In the nineteenth century, however, Catholic thinkers persisted in the search for new ways of conceptualizing the Church’s aspirations for influence in the world. The result was a great deal of new thinking, involving radical reformulation of the Church’s place in increasingly secular, increasingly plural societies. Leo XIII came to the papacy in 1878 with prestige immensely advanced by his predecessor’s defiance of the world. Pius IX would neither submit to force nor defer to change. He had condemned almost every social and political innovation of his day. In retreat from the armies of the secular Italian state he made a virtual bunker of the Vatican. For his admirers and for many uncommitted onlookers, his intransigence resembled a godly vocation unprofaned by compromise. His fellow bishops rewarded him by proclaiming papal infallibility. Leo inherited this unique advantage and exploited it to manoeuvre into a position from which he could work with governments to minimize damage from the dangers Pius had condemned. Leo wanted, he said, ‘to carry through a great p
olicy’ – in effect, updating apostleship in what came to be called Aggiornamento. He triumphed in spite of himself: he promoted modernization without understanding it or even liking it very much. He seems, however, to have realized that the vast Catholic laity was the Church’s most valuable ally in an increasingly democratic age. He disliked republicanism, but made the clergy co-operate with it. He could not deny the validity of slavery in past centuries when the Church had allowed it, but he proscribed it for the future. He feared the power of trade unions, but he authorized them and encouraged Catholics to found their own. He could not abjure property – the Church had too much of it for that – but he could remind socialists that Christians, too, were called to social responsibility.

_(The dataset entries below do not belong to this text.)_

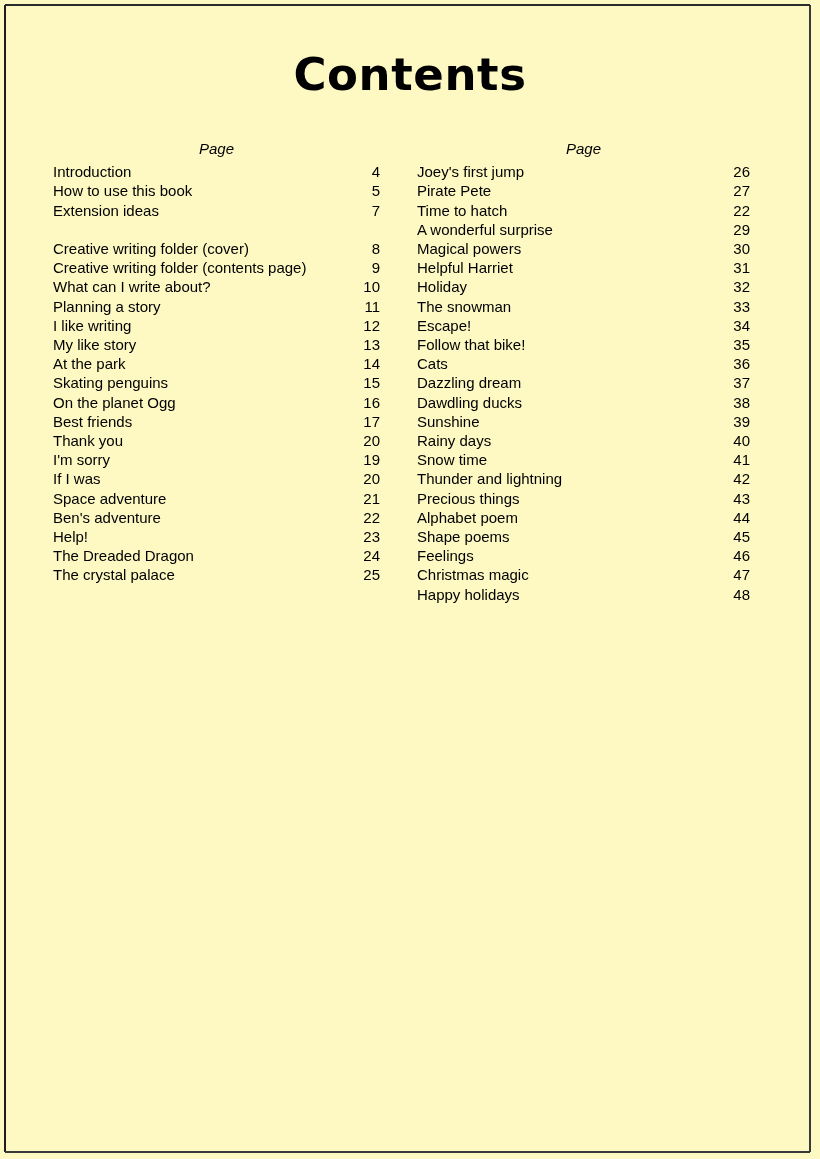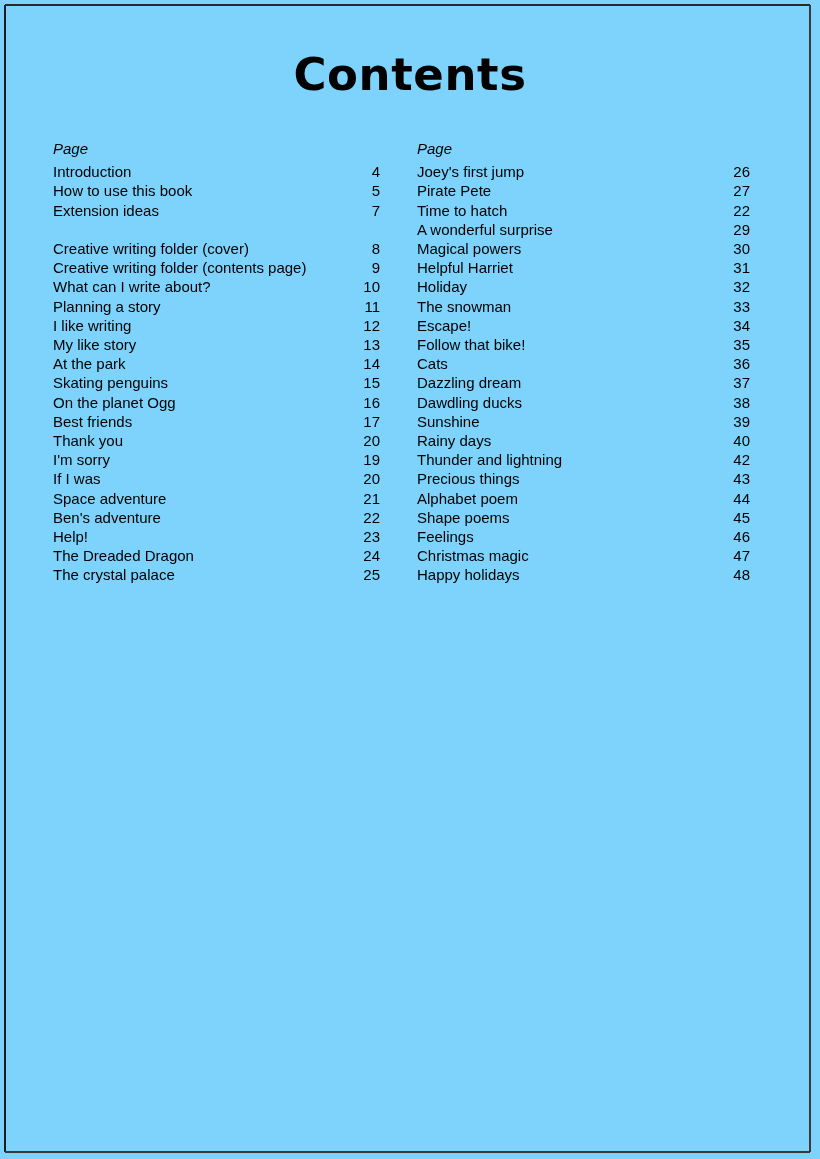"Contents" .page { background: #7dd3fc -> #fef9c3 }
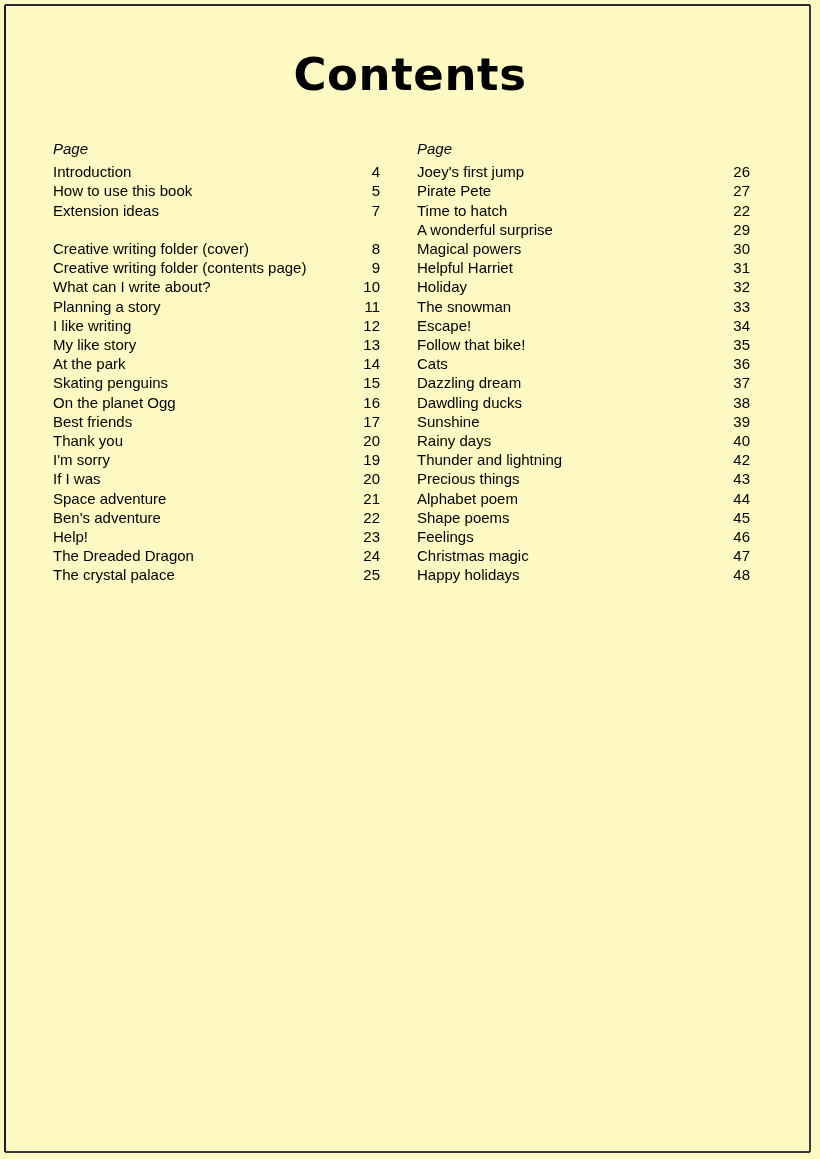"Page" .page-head { text-align: left -> center }
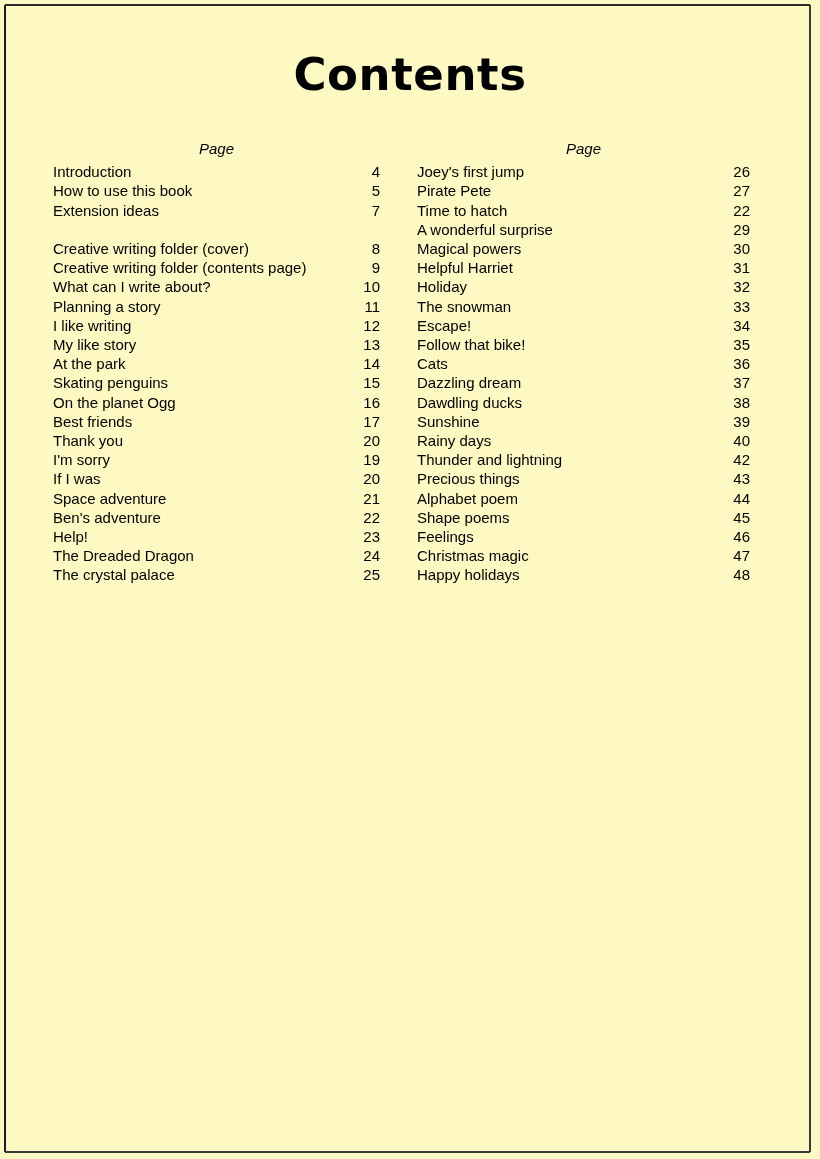"Snow time" tr { html: none -> <tr> <td>Snow time</td> <td>41</td> </tr> }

He would not endorse socialism, but he did condemn naked individualism. Leo’s was a church of practical charity without moral cowardice. After his death, the political fashion changed in Rome, and there were always clergy who sensed that they could not control change and so tried to frustrate it. Some of them, in the twentieth century, were willing to collaborate with repression and authoritarianism on the political right. Aggiornamento, however, was inextinguishable. The tradition Leo launched prevailed in the long run. The Church has gone on adjusting to worldly changes, and adhering to eternal verities.53
As usual in the history of the Church, Catholic thinkers outpaced the pope, christianizing socialism and producing, along with Protestant advocates of the so-called social gospel, a politically unsettling Christian social doctrine. They challenged the state to embody justice and follow the God whom the Virgin Mary praised because He ‘hath filled the hungry with good things and the rich He hath sent empty away’. Early Christianity abjured the state. Medieval Christianity erected an alternative church-state. The challenge for modern Christianity in a secularizing age has been to find a way of influencing politics without getting engaged and perhaps corrupted. Potentially, Christians have something to contribute to all the major political tendencies represented in modern industrial democracies. Christianity is conservative, because it preaches absolute morality. It is liberal, in the true sense of the word, because it stresses the supreme value of the individual and affirms the sovereignty of conscience. It is socialist, because it demands service to the community, displays ‘bias to the poor’, and recommends the shared life of the apostles and early Church. It is therefore a possible source of the ‘third way’ eagerly sought nowadays in a world that has rejected communism but finds capitalism uncongenial.